The tax proposition for the schools is a great place to start, and it’s about so much more than just schools. Most of us agree by now that our city is too divided between white and non-white, rich and poor, and that providing a better life for all its residents will require closing that chasm somehow.

I think most of us also realize by now that we’re not going to accomplish anything by sending government into people’s family lives to tell them how to raise their kids. We are way too libertarian a society for that.

Every time I think about a government program to tell people how to run their families, it occurs to me it would have to be run by something like the Dallas City Council. Saints preserve us. We’d be better off returning to the trees.

But we do have this one window into the lives of children, and it’s the public school system. The reforms the Dallas public schools have put in place in the last five years have been so brilliant and are already so effective, we almost have to wonder what we were thinking beforehand.

Under the old system, we paid the very worst teachers the same as the very best teachers, and we sent all the best teachers to the schools where the kids needed the least teaching. Under the reforms, we pay the very best teachers a good deal more than the worst ones.

The best ones are not leaving. They have a turnover rate approaching statistical zero. And they are going willingly to schools where children need the most help catching up with statewide standards.

And guess what? In five years, the schools considered by the state to be failing — no good, in danger of being closed under state law — have diminished from almost 20 percent of all Dallas schools system-wide to 1 percent. Meanwhile, the Dallas public school system leads all its peer cities in the state in the improvement of reading scores for young children.

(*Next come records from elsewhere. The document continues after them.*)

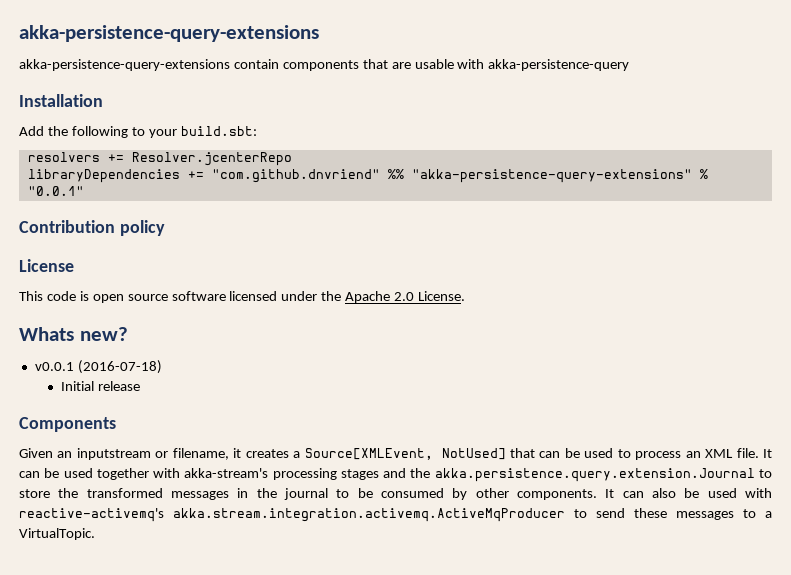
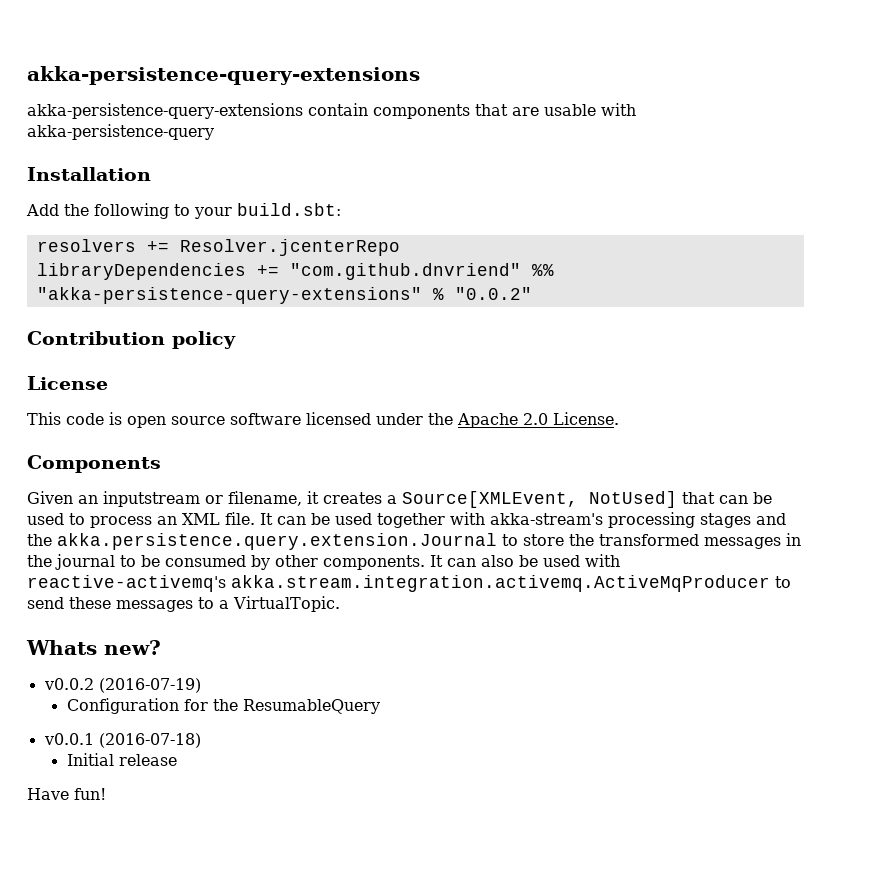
[27,186,84,196] "0.0.1" -> [454,287,532,300] "0.0.2"
[19,327,128,341] [34,360,162,374] [61,381,141,391] // Whats new? // v0.0.1 (2016-07-18) // Initial release -> (619, 418) none
(95, 534) none -> [26,640,161,655] [43,678,201,693] [66,698,380,714] [43,733,201,748] [66,753,177,766] [27,788,106,800] // Whats new? // v0.0.2 (2016-07-19) // Configuration for the ResumableQuery // v0.0.1 (2016-07-18) // Initial release // Have fun!

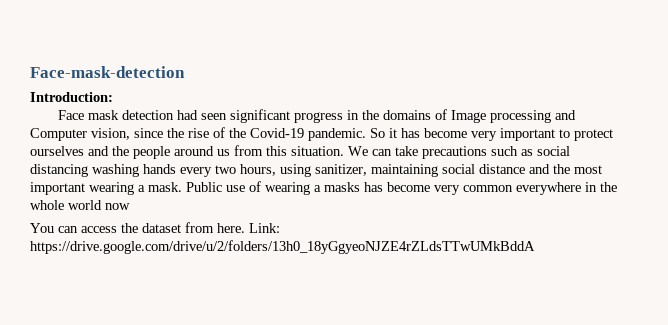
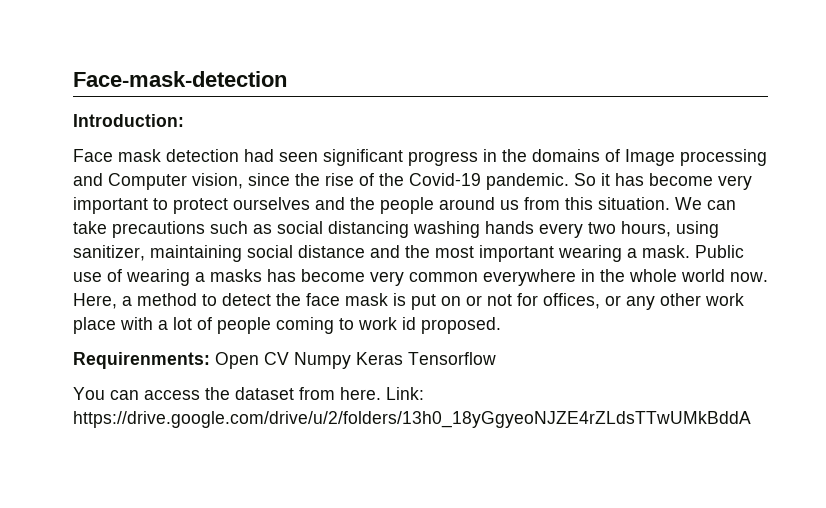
[105,203,130,210] now -> [730,272,768,282] [73,293,744,310] [73,317,501,334] [73,352,496,369] now. Here, a method to detect the face mask is put on or not for offices, or any other work place with a lot of people coming to work id proposed. // Requirenments: Open CV Numpy Keras Tensorflow

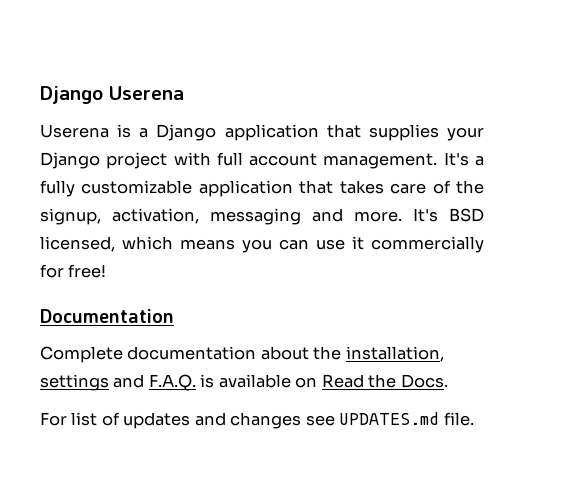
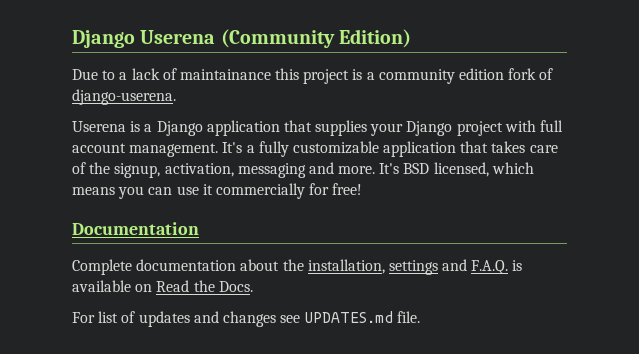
(184, 93) none -> [220,29,411,48] [72,68,554,84] [72,89,176,105] (Community Edition) // Due to a lack of maintainance this project is a community edition fork of django-userena.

What do you imagine might be the reward that the wackadoodles in Austin have given to the Dallas public school system for these phenomenal achievements? Between 2015 and 2019, Austin has slashed state funding for Dallas schools from $304,357,334 to $82,247,998, a disastrous, crippling wound, and next year Austin will take more money directly out of the school district coffers on grounds that the Dallas school system is still too rich.

This is an animus that wants to inflict even greater pain on the public schools when they succeed than when they fail. A YES vote on the TRE proposition on the Nov. 6 ballot is a kind of desperate home defense, an effort to build a local bulwark against the forces of dissolution and chaos. That the Citizens Council and the Regional Chamber of Commerce see this clearly and want to join the home team is a great thing. Really.

But it puts me in the position of having to think about compromising my deepest held principles by agreeing to join their organizations. A word to the wise: the deal is off and I won’t do it if they’re going to use my joining for some huge embarrassing self-aggrandizing publicity campaign. I‘m a modest man. I won’t stand for it.

And, as I say, any thoughts of my joining the Dallas Country Club at this point are just totally off the table and not even to be discussed. Of course, if certain fees were to be waived, especially the dining fees, then I suppose we could have a chat. In that case, the best thing for all parties might be just to send the meals over to the house under hot cover, sparing us all discomfort. (No billboards about it!)